Given the local stain on journalism's history of supporting efforts to force people to pay for something they don't need, won't use, and don't want, is anyone surprised these scum came out "swinging" to impose yet another tax on us without our permission?
It's not that the rag is so predictable; there lack they really don't care how many or how much people get hurt in the name of their agenda. Leavitt's and Bomar's unhanded, back door, smoke-filled crap is par for their course, and the rag going along like a blind duckling is precisely what we expected them to do.
The rag's knee-pad editorial, where they obscenely refused to address the two obvious issues: first, why the hell should people outside the city of Vancouver pay one dime of taxpayer money for this folly, particularly without asking us, and second, why anyone getting a movie ticket should have to pay for baseball... again, without asking.
They don't explain why the people who will NOT be attending these games, as I will never attend them, should be responsible for NINETY FIVE PERCENT (let me repeat that) NINETY FIVE PERCENT of the costs of this crap pile.
The stupidity of the asshat who wrote the obscene editorial cannot be overstated:
Unlike a sales tax or a property tax, this shouldn’t be taking bread and milk off your table.Unlike a sales tax or property tax, no one is ASKING us if we WANT an increase.
Is this where I point out how bizarre this "reasoning" truly is?
These people telling us this have no problem demanding the imposition of tolls for a bridge replacement we neither need OR want that WILL "take bread and milk off our tables," to the tune of thousands of dollars over time. So, THAT "reasoning" is no "reasoning" at all.

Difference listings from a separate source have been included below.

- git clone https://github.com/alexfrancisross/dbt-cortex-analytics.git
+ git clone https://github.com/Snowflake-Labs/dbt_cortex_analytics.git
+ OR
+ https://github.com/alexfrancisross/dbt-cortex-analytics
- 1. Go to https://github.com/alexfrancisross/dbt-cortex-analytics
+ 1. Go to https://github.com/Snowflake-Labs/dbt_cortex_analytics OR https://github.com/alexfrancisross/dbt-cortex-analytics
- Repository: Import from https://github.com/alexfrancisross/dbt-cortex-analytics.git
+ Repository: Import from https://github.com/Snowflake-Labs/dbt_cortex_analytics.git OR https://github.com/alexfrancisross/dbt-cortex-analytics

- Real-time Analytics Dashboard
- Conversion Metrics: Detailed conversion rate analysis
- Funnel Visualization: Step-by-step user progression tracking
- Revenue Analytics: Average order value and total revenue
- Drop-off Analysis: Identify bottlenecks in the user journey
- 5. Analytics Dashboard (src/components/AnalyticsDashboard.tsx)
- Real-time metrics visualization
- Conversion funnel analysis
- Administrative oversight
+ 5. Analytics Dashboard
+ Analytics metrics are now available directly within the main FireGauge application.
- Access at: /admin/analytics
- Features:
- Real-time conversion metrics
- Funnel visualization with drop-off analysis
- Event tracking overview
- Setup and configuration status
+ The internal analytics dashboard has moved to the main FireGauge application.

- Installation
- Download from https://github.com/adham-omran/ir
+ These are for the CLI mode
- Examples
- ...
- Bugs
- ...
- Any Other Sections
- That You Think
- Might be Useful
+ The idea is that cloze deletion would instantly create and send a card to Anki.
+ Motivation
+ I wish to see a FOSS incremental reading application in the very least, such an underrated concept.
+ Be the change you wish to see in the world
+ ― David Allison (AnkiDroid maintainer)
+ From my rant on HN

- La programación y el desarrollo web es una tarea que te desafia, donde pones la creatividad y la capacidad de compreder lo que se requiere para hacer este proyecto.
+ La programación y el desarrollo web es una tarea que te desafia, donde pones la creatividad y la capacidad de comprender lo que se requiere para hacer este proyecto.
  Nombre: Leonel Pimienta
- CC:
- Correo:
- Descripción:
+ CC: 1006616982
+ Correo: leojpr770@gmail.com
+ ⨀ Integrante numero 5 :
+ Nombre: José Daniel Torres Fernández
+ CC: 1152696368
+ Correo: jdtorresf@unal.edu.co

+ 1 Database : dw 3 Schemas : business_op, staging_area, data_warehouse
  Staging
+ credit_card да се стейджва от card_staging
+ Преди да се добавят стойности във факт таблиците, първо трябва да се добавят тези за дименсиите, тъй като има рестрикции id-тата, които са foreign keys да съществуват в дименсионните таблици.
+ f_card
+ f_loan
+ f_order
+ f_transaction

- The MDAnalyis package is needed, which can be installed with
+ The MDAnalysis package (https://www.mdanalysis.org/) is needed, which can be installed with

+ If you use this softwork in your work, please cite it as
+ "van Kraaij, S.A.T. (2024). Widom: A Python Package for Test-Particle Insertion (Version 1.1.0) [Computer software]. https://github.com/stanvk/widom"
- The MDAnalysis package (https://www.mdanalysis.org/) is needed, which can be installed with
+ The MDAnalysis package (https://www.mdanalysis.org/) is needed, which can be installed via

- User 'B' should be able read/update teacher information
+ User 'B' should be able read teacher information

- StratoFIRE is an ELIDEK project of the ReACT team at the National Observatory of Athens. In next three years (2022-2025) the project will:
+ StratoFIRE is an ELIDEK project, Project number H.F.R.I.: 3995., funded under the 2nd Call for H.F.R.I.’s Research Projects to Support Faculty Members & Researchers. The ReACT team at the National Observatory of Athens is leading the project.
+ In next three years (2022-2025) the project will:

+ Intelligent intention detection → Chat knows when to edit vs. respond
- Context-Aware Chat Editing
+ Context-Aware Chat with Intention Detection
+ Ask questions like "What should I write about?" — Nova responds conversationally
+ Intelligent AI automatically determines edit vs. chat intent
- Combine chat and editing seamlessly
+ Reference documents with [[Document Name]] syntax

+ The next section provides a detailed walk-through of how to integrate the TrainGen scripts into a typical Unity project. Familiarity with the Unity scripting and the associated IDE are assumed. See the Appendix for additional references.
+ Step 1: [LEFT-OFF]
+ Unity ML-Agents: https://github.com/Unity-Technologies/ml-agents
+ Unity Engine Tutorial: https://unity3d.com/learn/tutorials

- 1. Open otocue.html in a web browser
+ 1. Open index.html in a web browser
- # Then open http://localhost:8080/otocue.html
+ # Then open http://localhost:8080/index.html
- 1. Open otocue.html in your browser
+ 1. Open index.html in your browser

This position then, is just the TINIEST bit hypocritical. But it's the democratian, so what else could we expect?
Build this. But ASK US if WE want to PAY for it FIRST.
If this is such a great idea, you'll have no trouble convincing us... and we'll happily vote to further shackle ourselves to your utopian agenda.
No vote?
No tax.
Which begs the question: why is our paper... and our government... so afraid of the will of the people they would govern?